Nafsu Kemaruk Elit Politik Partai membunuh Esensi Demokrasi Bangkalan

Gambar: Rahman 

Di tengah perhelatan pilkada di Bangkalan, kita lagi-lagi disuguhi pemandangan yang memprihatinkan: pragmatisme dan politik transaksional semakin mengakar kuat dalam tubuh partai-partai politik. Para elit politik yang seharusnya menjadi penjaga nilai dan prinsip partai, kini justru mengkhianati esensi tersebut demi memuaskan nafsu kekuasaan. Mereka tanpa malu-malu menjadikan partai sebagai alat, mengorbankan visi, misi, dan idealisme yang seharusnya menjadi pedoman, hanya demi mengejar kemenangan sesaat.

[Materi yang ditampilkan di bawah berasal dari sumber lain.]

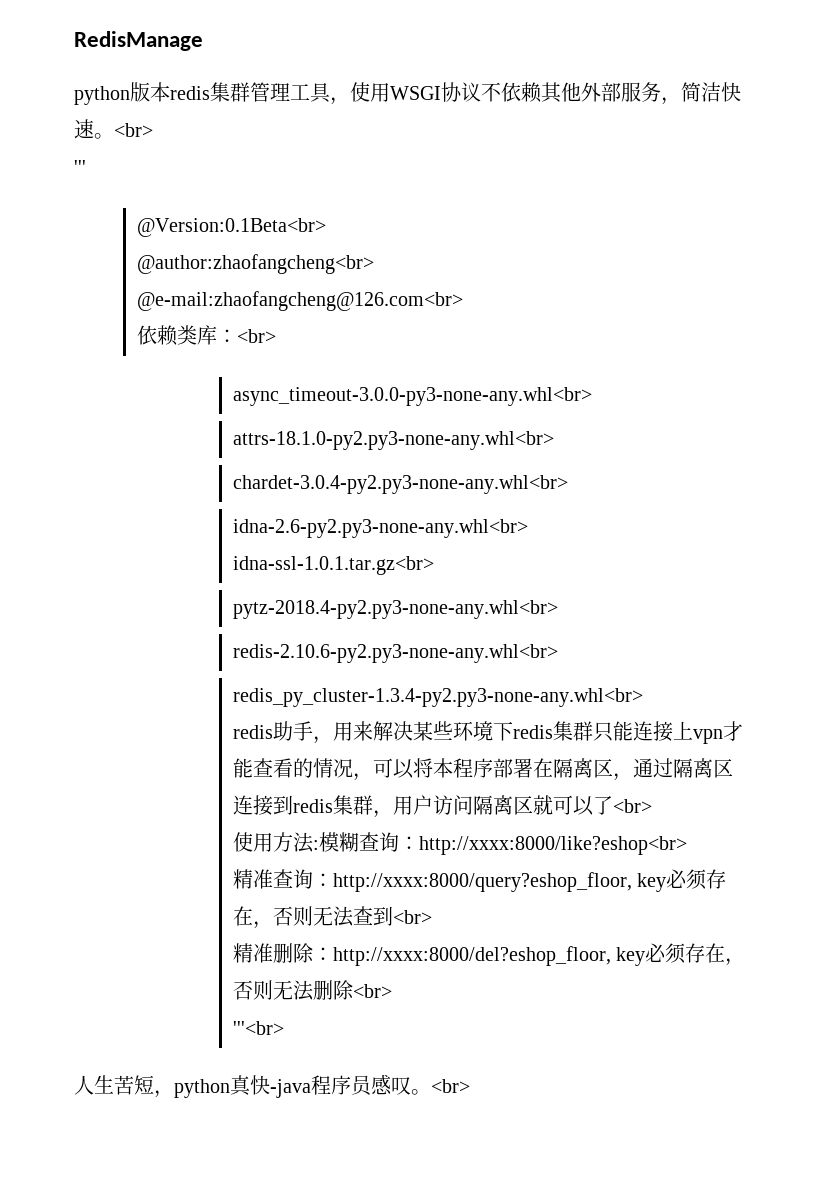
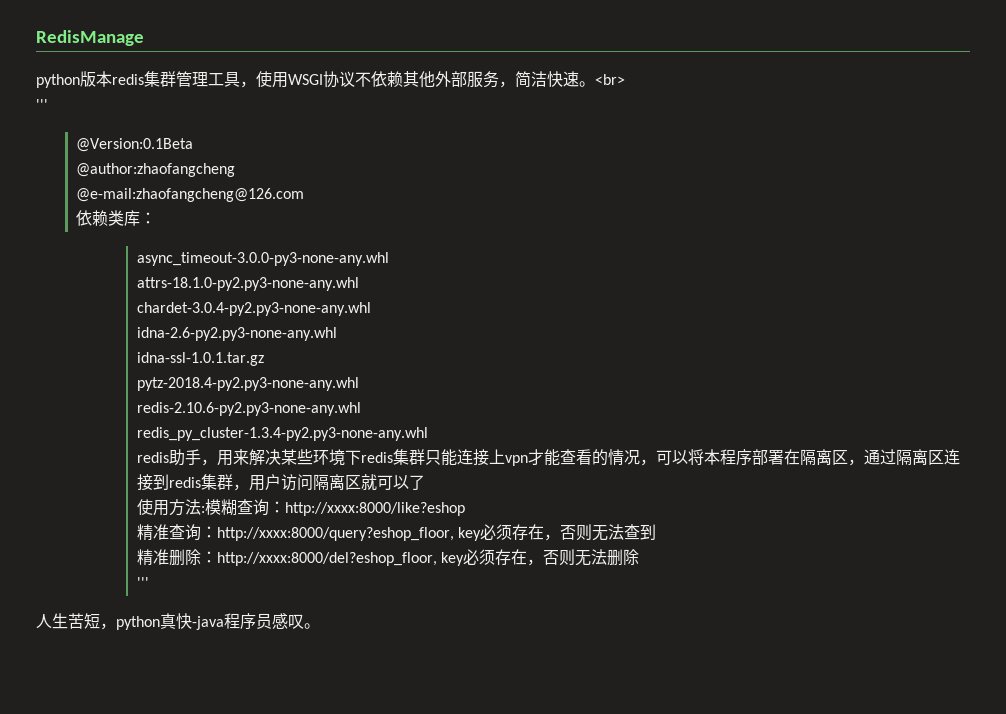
[137,218,327,237] [137,254,375,274] [137,291,464,311] @Version:0.1Beta<br> // @author:zhaofangcheng<br> // @e-mail:zhaofangcheng@126.com<br> -> [76,138,194,152] [76,163,236,177] [76,188,305,202] @Version:0.1Beta // @author:zhaofangcheng // @e-mail:zhaofangcheng@126.com
[237,329,277,343] [232,387,592,406] [232,431,554,450] [232,475,568,494] [232,519,528,538] [232,556,434,575] [232,600,558,619] [232,644,558,663] [232,688,643,707] <br> // async_timeout-3.0.0-py3-none-any.whl<br> // attrs-18.1.0-py2.py3-none-any.whl<br> // chardet-3.0.4-py2.py3-none-any.whl<br> // idna-2.6-py2.py3-none-any.whl<br> // idna-ssl-1.0.1.tar.gz<br> // pytz-2018.4-py2.py3-none-any.whl<br> // redis-2.10.6-py2.py3-none-any.whl<br> // redis_py_cluster-1.3.4-py2.py3-none-any.whl<br> -> [137,252,390,266] [137,277,360,291] [137,302,372,316] [137,327,338,341] [137,352,265,366] [137,377,360,391] [137,402,362,416] [137,427,429,441] // async_timeout-3.0.0-py3-none-any.whl // attrs-18.1.0-py2.py3-none-any.whl // chardet-3.0.4-py2.py3-none-any.whl // idna-2.6-py2.py3-none-any.whl // idna-ssl-1.0.1.tar.gz // pytz-2018.4-py2.py3-none-any.whl // redis-2.10.6-py2.py3-none-any.whl // redis_py_cluster-1.3.4-py2.py3-none-any.whl
[612,799,652,813] <br> -> (426, 482) none
[418,836,687,855] http://xxxx:8000/like?eshop<br> -> [285,502,466,516] http://xxxx:8000/like?eshop
[392,910,432,924] <br> -> (657, 532) none
[352,984,392,998] [232,1021,284,1035] <br> // '''<br> -> [137,577,150,588] // '''
[431,1079,470,1093] <br> -> (320, 626) none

Koalisi gemuk yang terbentuk antara Lukman Hakim dan Fauzan Jakfar, didukung oleh partai besar seperti PDI-P, PKB, PAN, Golkar, dan Demokrat, menjadi contoh nyata dari kebobrokan ini. Aliansi ini tak lagi didasari oleh kesamaan visi atau ideologi, melainkan sekadar akal-akalan untuk mengumpulkan suara sebanyak mungkin. Partai yang dulunya berdiri tegak di atas prinsip dan ideologi, kini rela menanggalkan semua itu demi kepentingan praktis jangka pendek.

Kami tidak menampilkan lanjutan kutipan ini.